自衛隊イラク派遣から20年 9

9 終わりに

これまで、8回に渡って、イラクにおける派遣活動、派遣隊員の声、地元支援団体の声、派遣時上級部隊長の声、藤田明大司令と加藤剛士市長の対談などを連載してきた。
自衛隊によるイラク派遣は、2004年1月から08年12月まで続き、このうち陸上自衛隊は、06年7月まで、先遣隊と第1次から第10次までの復興支援群に、約5500人の隊員を派遣し、全員が無事任務を完了した。
イラクにおける給水活動、医療支援、学校・道路などのインフラの復旧・復興など、多くの支援活動に携わった。
先陣となる先遣隊と第1次復興支援群には、名寄駐屯地から100人強の隊員が派遣されている。派遣された隊員13人の声を紹介したが、厳しい訓練を経て、荒れ果てたイラクの地における手探りでの復興支援活動であったことが想像できる。
自衛隊のイラク復興支援が開始され20年が過ぎ、撤収後も、十数年が経過した。この間、イラクでは、日本の自衛隊を含めた世界各国の支援と、イラク国民の努力で復興がなされた。
今回、イラク大使館の協力により、サマーワのあるムサンナ政府庁舎、サマーワの下水処理場及び技術研究所の写真の提供を受けることができた。
復興したイラクの街の様子を感じ取ることができ、改めてイラク大使館に感謝申し上げる。
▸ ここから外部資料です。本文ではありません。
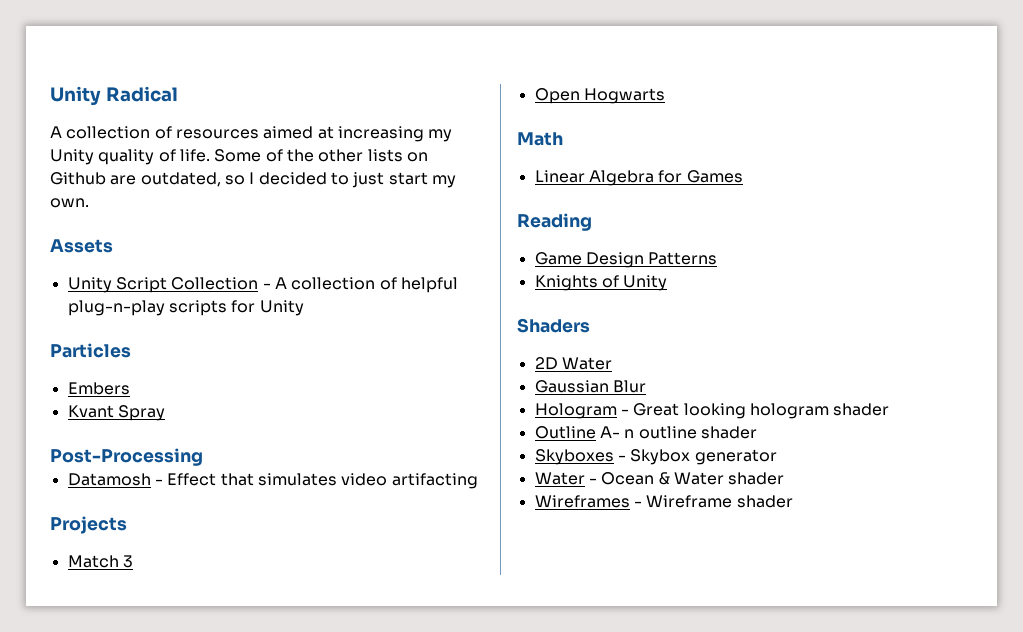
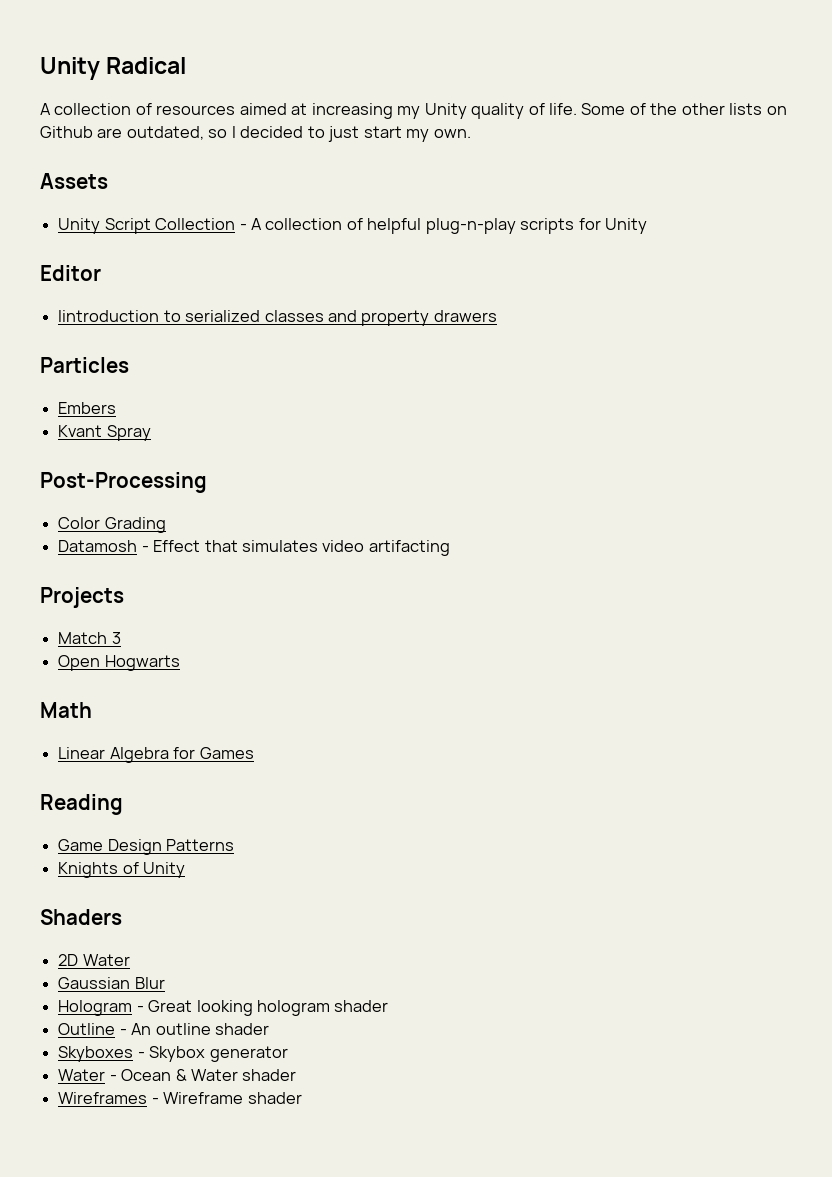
+ Editor
+ Iintroduction to serialized classes and property drawers
+ Color Grading
- Outline A- n outline shader
+ Outline - An outline shader

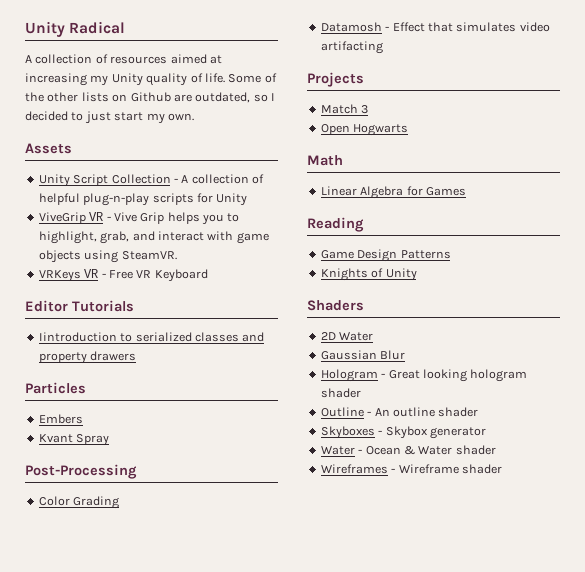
+ ViveGrip VR - Vive Grip helps you to highlight, grab, and interact with game objects using SteamVR.
+ VRKeys VR - Free VR Keyboard
- Editor
+ Editor Tutorials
派遣の根拠となったイラク特措法の国会審議では、賛否が大きく分かれ、世論が2分されたことも記憶に新しい。結果として、全隊員が無事、任務を遂行できたことは、何より喜ばしく、国民・市民が安堵したのではないかと思われる。
なお、イラク特措法は、時限立法のため、2年間延長されたが、09年7月に失効している。
一昨年12月に、「国家安全戦略」など防衛3文書が改訂された。国際情勢は大きく変化しており、自衛隊の役割は年々増している。最北の駐屯地である名寄駐屯地の役割は、より一層重要となり、また、市民が自衛隊の活動を支えていくことの大切さを、前回の対談で、藤田司令と加藤市長が述べている。
一方、残念ながら、世界各地では、戦争や紛争が起きており、1日も早く平和が訪れることを願ってやまない。駐屯地を有するまちとして、市民一人一人の自覚が必要であろう。
最後に、忙しいなか寄稿をいただいた河野芳久様、火箱芳文様、島多慶志様に改めてお礼申し上げる。
なお、13日に予定されている第1次復興支援群長を務めた番匠幸一郎様の記念講演会の模様は、後日、名寄駐屯地の公式YouTubeで配信される予定となっている。